Da anni quello del casting director è un ruolo centrale nella creazione artistica di un film, ma la nostra era l’unica categoria a comparire nei credits a non avere nessun tipo di riconoscimento. Fortunatamente siamo stati molto aiutati dal BAFTA, che ha istituito il premio, anche se a dire la verità i primi sono stati i Nastri d’Argento, e poi ha seguito anche il Davide Donatello e subito dopo gli Oscar, e dal prossimo anno anche gli EFA. Diciamo che si sono resi conto che era un ruolo che era ingiusto lasciare fuori dai riconoscimenti, certo, mi sarebbe piaciuto che ci si fosse arrivati prima, ma non importa, l’importante è che il processo sia iniziato e spero che anche in Francia, Spagna, Germania, le accademie locali lo riconoscano, per i colleghi di altri Paesi. Certo, mi farebbe piacere vincere un premio, ma non è il motivo principale di soddisfazione, l’importante è esserci arrivati.
Da casting director, ci sono nomi di giovani attori e attrici che le piacerebbe citare o che le vengono in mente subito quando la chiamano?

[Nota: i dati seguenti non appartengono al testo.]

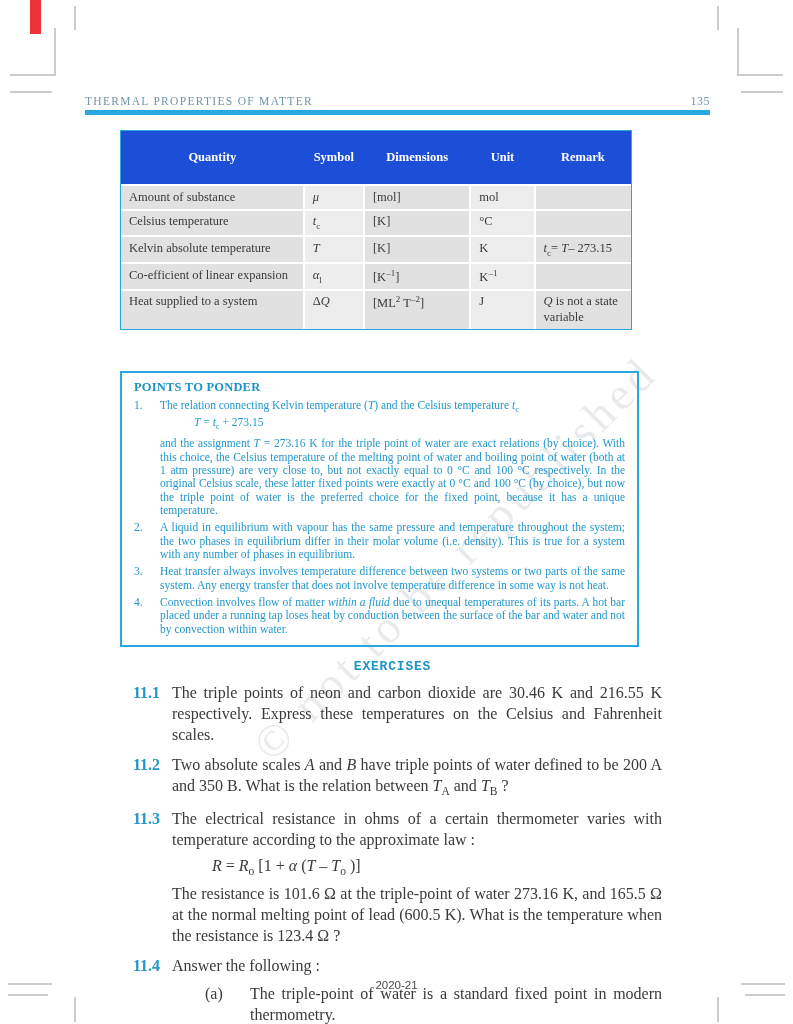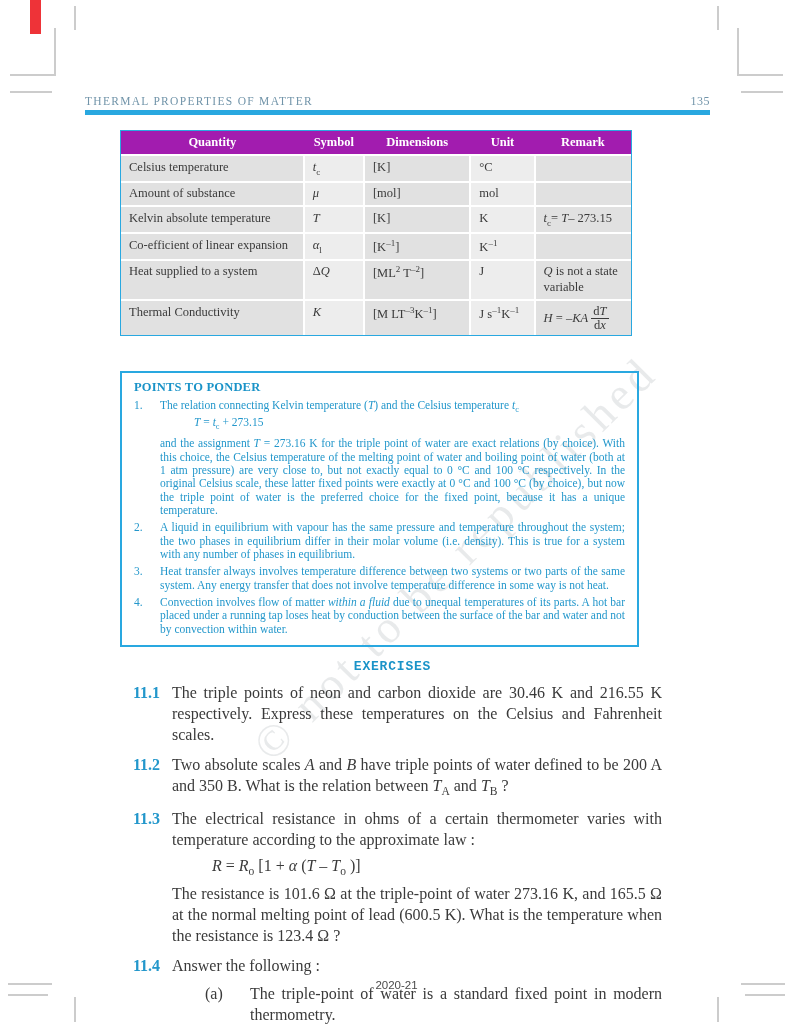"Quantity" th { background: #a21caf -> #1d4ed8; padding: 4px 6px -> 19px 6px }
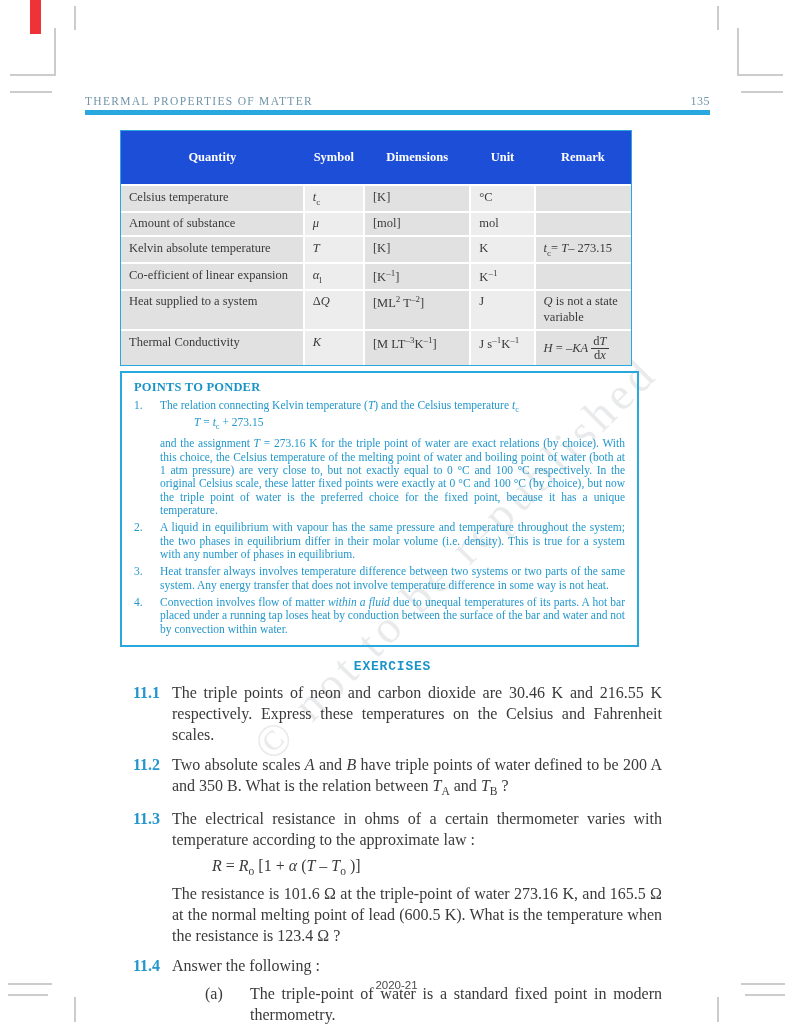"Celsius temperature" tr { order: before "Amount of substance" -> after "Amount of substance" }
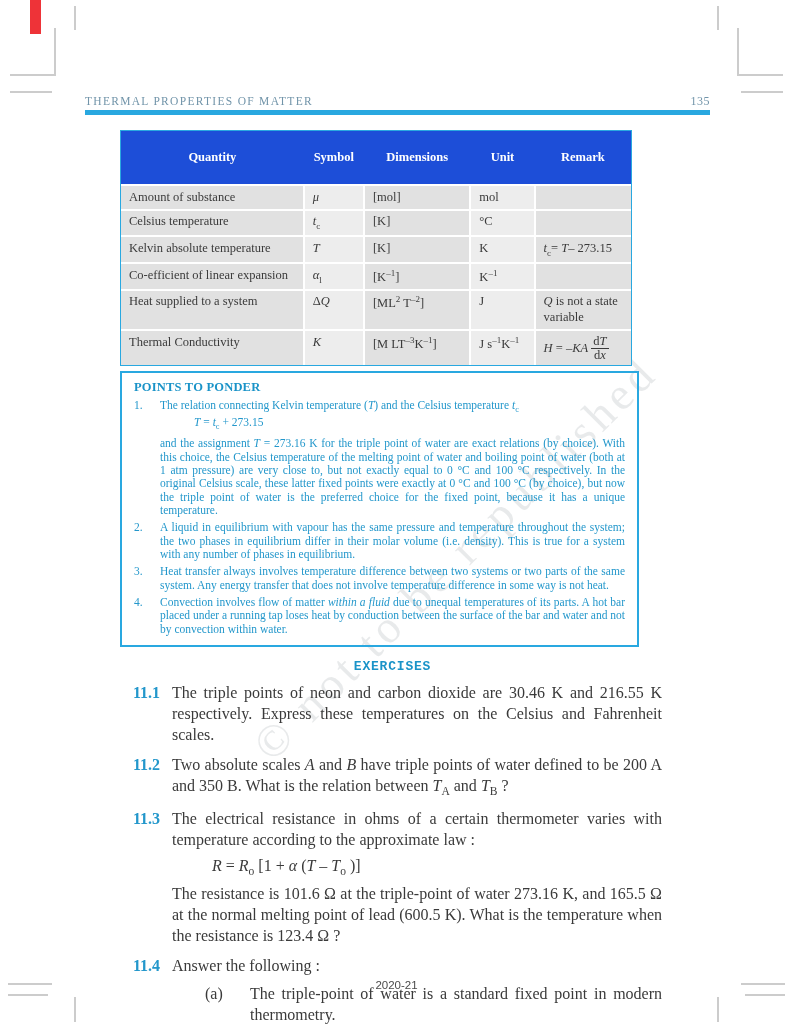"Thermal Conductivity" tr { html: <tr> <td>Thermal Conductivity</td> <td><i>K</i></td> <td>[M LT<sup>–3</sup>K<sup>–1</sup>]</td> <td>J s<sup>–1</sup>K<sup>–1</sup></td> <td><i>H</i> = –<i>KA</i> <span><span>d<i>T</i></span><span>d<i>x</i></span></span></td> </tr> -> none }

Più che fare nomi specifici, secondo me sono le nuove generazioni a essere molto interessanti. Sono di più a studiare recitazione rispetto al passato, ma in generale sono ragazzi che hanno una recitazione più naturale, forse perché abituati a vedere serie in inglese o francese, non doppiate, e hanno un rapporto diverso con le lingue, sono molto disinvolti e sicuri di sé. Quando mi capita di fare dei cast di giovani, è sempre una bella scoperta, perché ce ne sono tanti molto interessanti ed è bello assistere alla nascita di tanti nuovi talenti. Speriamo che il cinema e la televisione diano loro l’occasione di emergere con dei bei progetti. Lavorando in progetti internazionali, vedo più giovani competere per ruoli importanti, perché i registi preferiscono lavorare con persone con le quali possono parlare direttamente e anche perché, per i ruoli degli italiani, ormai il fatto che lo siano davvero adesso è considerato una priorità. E così è stato per serie come White Lotus, Ripley o un progetto su Amanda Knox che ho fatto da poco, sono tantissimi gli attori italiani per ruoli importanti che siamo riusciti a far partecipare a queste produzioni.